**What you have to do**
Transcribe exactly the line containing "Herbe graminée artificielle" and the remaining lines of the listing below, through the very last.

**Input data**

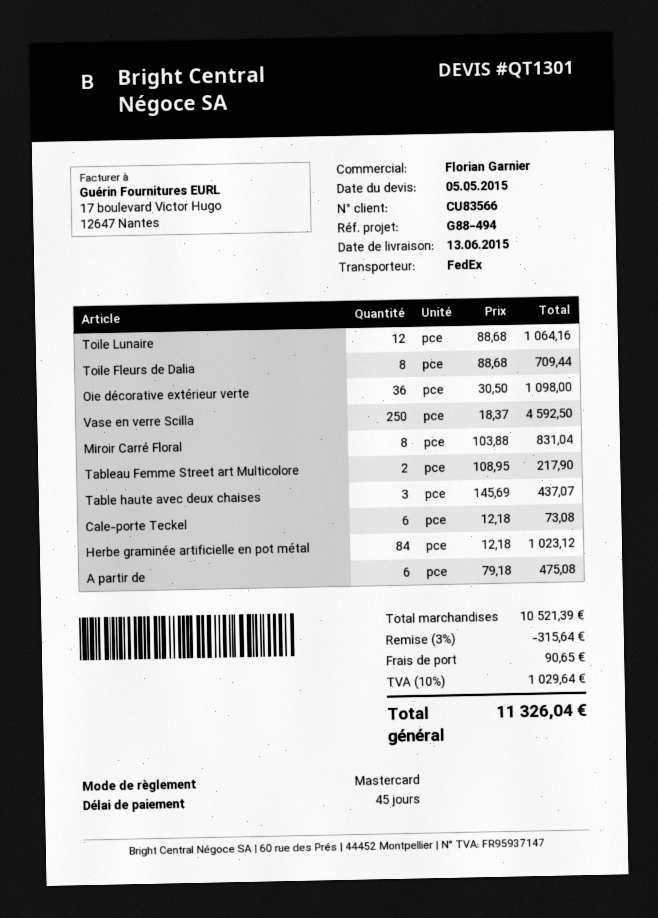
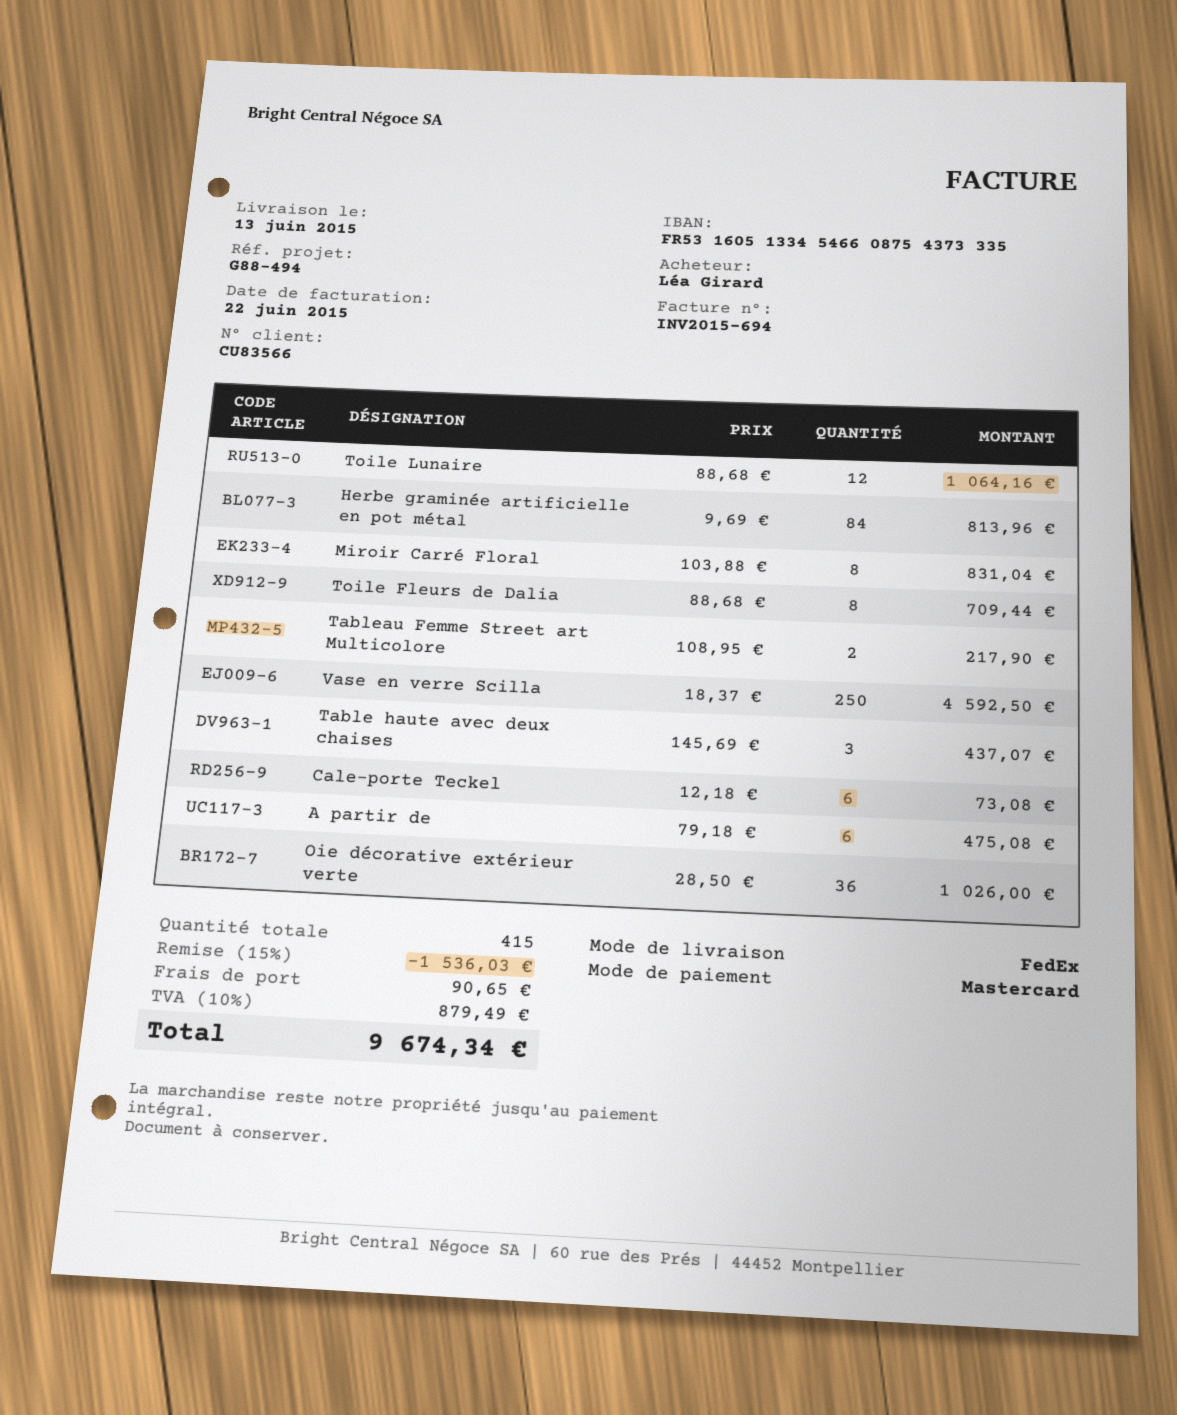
Oie décorative extérieur verte: 36 x 30.50 = 1098.00 -> 36 x 28.50 = 1026.00
Herbe graminée artificielle en pot métal: 84 x 12.18 = 1023.12 -> 84 x 9.69 = 813.96
discount: 3% = 315.64 -> 15% = 1536.03
tax: 10% = 1029.64 -> 10% = 879.49
total: 11326.04 -> 9674.34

**Reply to the task**
Herbe graminée artificielle en pot métal: 84 x 12.18 = 1023.12 -> 84 x 9.69 = 813.96
discount: 3% = 315.64 -> 15% = 1536.03
tax: 10% = 1029.64 -> 10% = 879.49
total: 11326.04 -> 9674.34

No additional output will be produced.